Poachers in India are using the dark web to smuggle endangered animal species.

Through darknet channels, wildlife trafficking in India is increasingly running under the radar of police.

For any internet tier, enforcement is tough and regulation scarce.

The business remains to be swift, and its platforms are many whereas traders are anonymous.

Their reach is vast while the returns of the same are significantly invaluable.

The industry goes deep into the dark web, smuggling species through Tor-based markets.

India Law Enforcement Tackles Growing Illicit Market

To thoroughly understand the situation, there has been a new unit planned by India’s Wildlife Crime Control Bureau (WCCB) that operates under the Ministry Union of Forests and Environment.

Your TOR usage is being watched

The bureau by itself was originally constituted over last 10 years through amending the 1972 Wildlife Protection Act to curb illegal wildlife trading organized within the country.

The organization collects intelligence regarding wildlife crimes and then shares it with law enforcement groups and states both at home and abroad to help them in controlling crime against wildlife within the country in a coordinated fashion.

For the WCCB particularly, the largest form of the challenge lies currently in tackling illegal trade specifically on the dark web.

According to WCCB’s senior officer, there is evidence of the culprits utilizing the dark web in a wider scale to sell the illegal products of wildlife from species that are critically endangered such as elephant ivory, rhino horns as well as other products.

Smugglers, however, those of whom use applications like WhatsApp, Telegram and Signal are hard to capture.

Elephant ivory.
Through darknet channels, wildlife trafficking in India is increasingly running under the radar of police.

They are close knit groups, and it is difficult to gather information concerning them.

Investigators have had no other choice but to improve their game by developing a darknet-targeted taskforce which was set up about two years ago.

It has been successful in monitoring illicit animal exchange, and it has detected more than 200 cases since it was started.

Cutting in Through the Code

The bureau has different curious tales that they can tell about the trends among the online trafficking groups.

For instance, “Chocolate and Trophy” were particularly trending and it did not take a lot of time for the investigators to discover that the former is in reference to a boa constrictor that has a dark brown color.
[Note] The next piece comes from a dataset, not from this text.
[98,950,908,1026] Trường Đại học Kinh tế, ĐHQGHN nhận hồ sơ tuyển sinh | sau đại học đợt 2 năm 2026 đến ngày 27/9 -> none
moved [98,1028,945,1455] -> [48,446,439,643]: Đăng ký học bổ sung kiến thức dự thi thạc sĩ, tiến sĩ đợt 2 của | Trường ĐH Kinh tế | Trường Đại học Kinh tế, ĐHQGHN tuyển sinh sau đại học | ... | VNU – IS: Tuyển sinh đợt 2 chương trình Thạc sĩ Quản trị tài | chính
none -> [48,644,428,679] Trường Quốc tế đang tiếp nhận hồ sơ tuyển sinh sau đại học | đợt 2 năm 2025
The latter, however, is the Bengal tiger skin.

Poachers are using an extensive type of trade glossary which is composed mostly of coded terms in the Indian language which they constantly revise to escape any form of detection by major law enforcement agencies operating internationally such as Interpol, which is made up of over 190 member countries across the world.

The databases used by the poachers are expansive, due to the wide range of wildlife traded.
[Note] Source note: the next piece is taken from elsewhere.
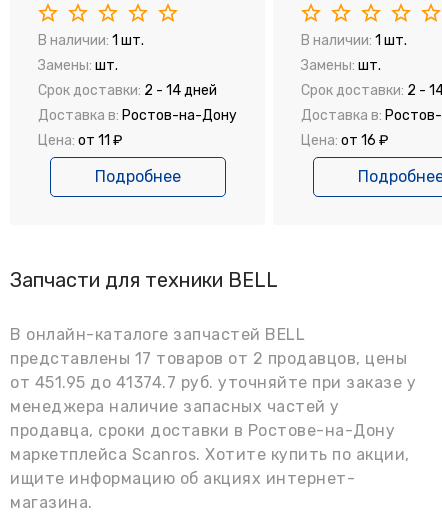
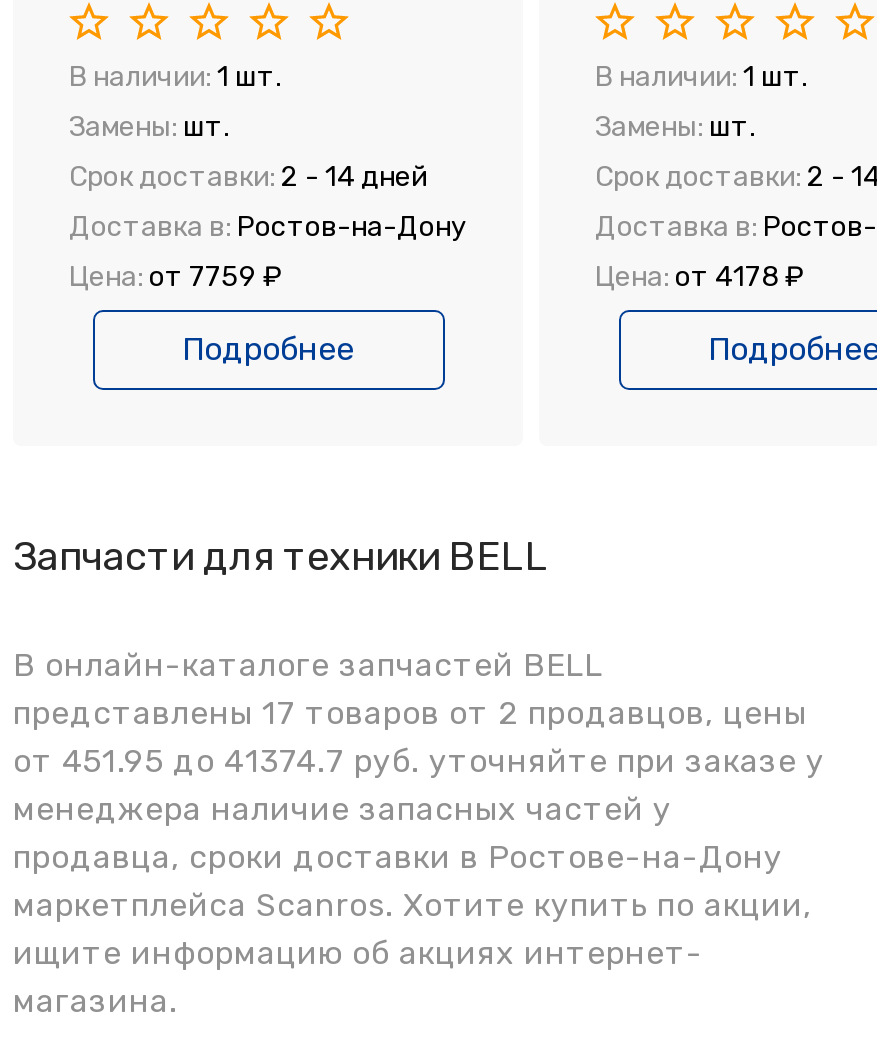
[38,132,122,149] Цена: от 11 ₽ -> [69,260,281,294] Цена: от 7759 ₽
[301,132,388,149] Цена: от 16 ₽ -> [595,260,803,294] Цена: от 4178 ₽

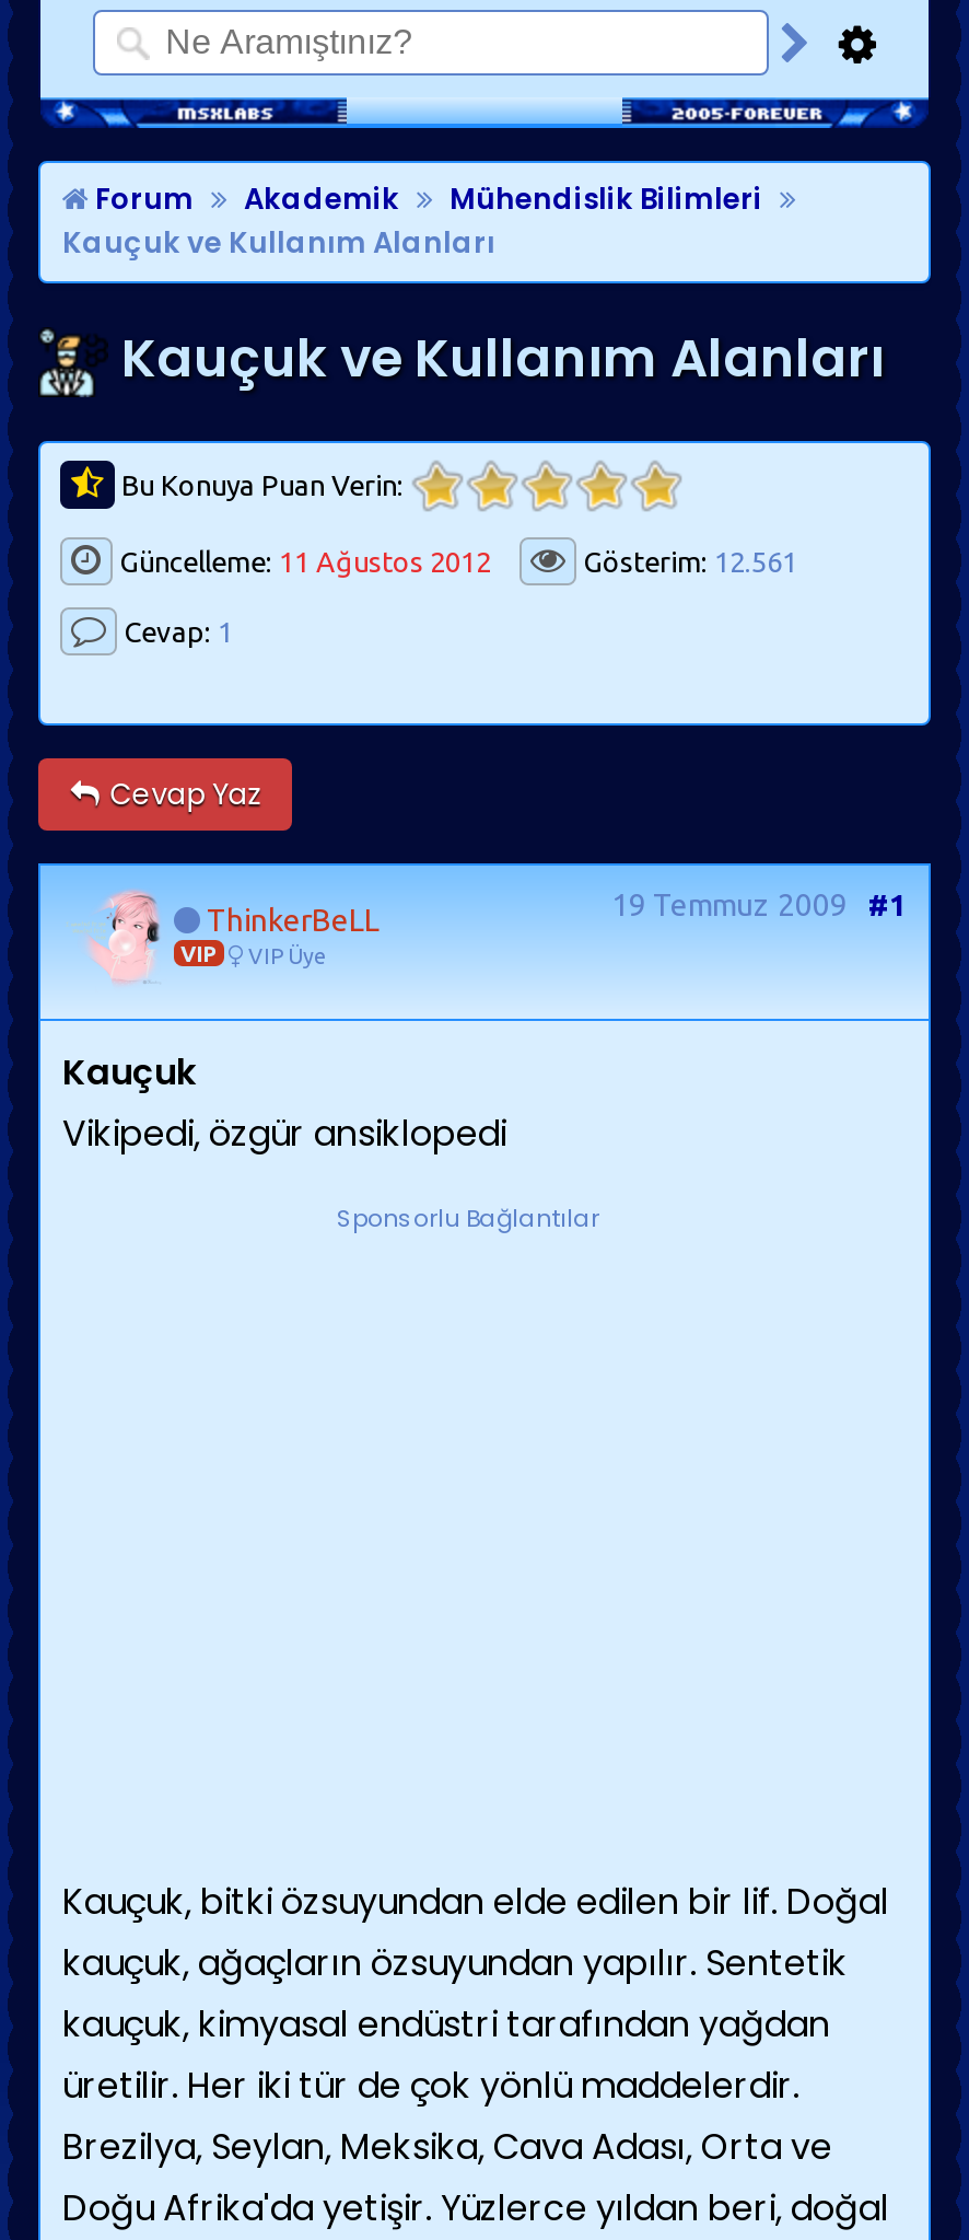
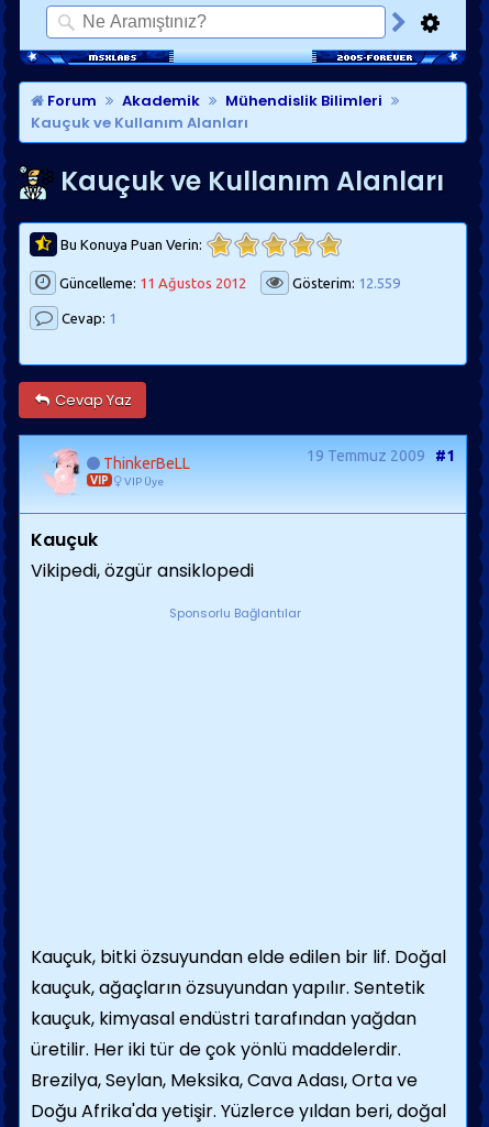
[576,546,797,577] Gösterim: 12.561 -> [289,275,400,291] Gösterim: 12.559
Endangered species are being smuggled towards Vietnam, Thailand, China, Malaysia and other nations in the southeast regions of Asia.

China is the place where the tokay geckos and pangolins are in demand particularly for medicinal purposes.
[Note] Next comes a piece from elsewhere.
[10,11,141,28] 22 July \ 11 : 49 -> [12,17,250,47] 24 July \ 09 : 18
The nation is the biggest purchaser of endangered animals. However, since 2016, the WCCB collaborating with the Revenue Intelligence Directorate has had the ability to arrest criminals for trafficking wildlife.

White Rhinoceros.
According to WCCB’s senior officer, there is evidence of the culprits utilizing the dark web in a wider scale to sell the illegal products of wildlife from species that are critically endangered such as elephant ivory, rhino horns as well as other products.

The traffickers are utilizing the particular travel channels where it is easiest for them to avoid being captured.

The railway running through Uttar Pradesh, Nepal and Tibet is the most popular of them all.

Wildlife Crime Control Bureau Fighting Back

India’s WCCB has strategized missions in turn to eliminate the rings of smugglers.

Two specific campaigns are standing out in that they have been most successful in closing in on the poachers.

Operation Wild Net is one of them. The operation, conducted in May 2017, took up to one month to complete.

It led to the detection of 37 different incidents of poaching. After that bust, seven more cases got registered under the wildlife protection laws.

Another law enforcement bust, Operation Lesknow, was launched two weeks later, and this time the mission was much more complicated.

The WCCB aimed at checking the illegal exchange of animal species that are less popular, while also busting the rackets in the international poaching business through roping in investigative law enforcement agencies globally, including Interpol.

The Way Forward

For all mentioned challenges and threats that need to be tackled, the WCCB is not in shape. Its own headquarters in New Delhi is shorthanded and cash-strapped.

The unit requires attention from the federal government, particularly when it comes to funding if it is to be well-staffed. Conservationists are concerned by the state of the bureau.

It will need to be allocated a larger budget in order to hire experts, plan its projected activities and function efficiently so as to meet the digital challenges that are always evolving.

C.M.

C.M.

With the urge to know more about everything around us, I am an enthusiast researcher and writer with keen interest in expanding my knowledge in a bid to be well versed. Through writing, I express and share my feelings, ideas, and thoughts for like minded individuals.
C.M.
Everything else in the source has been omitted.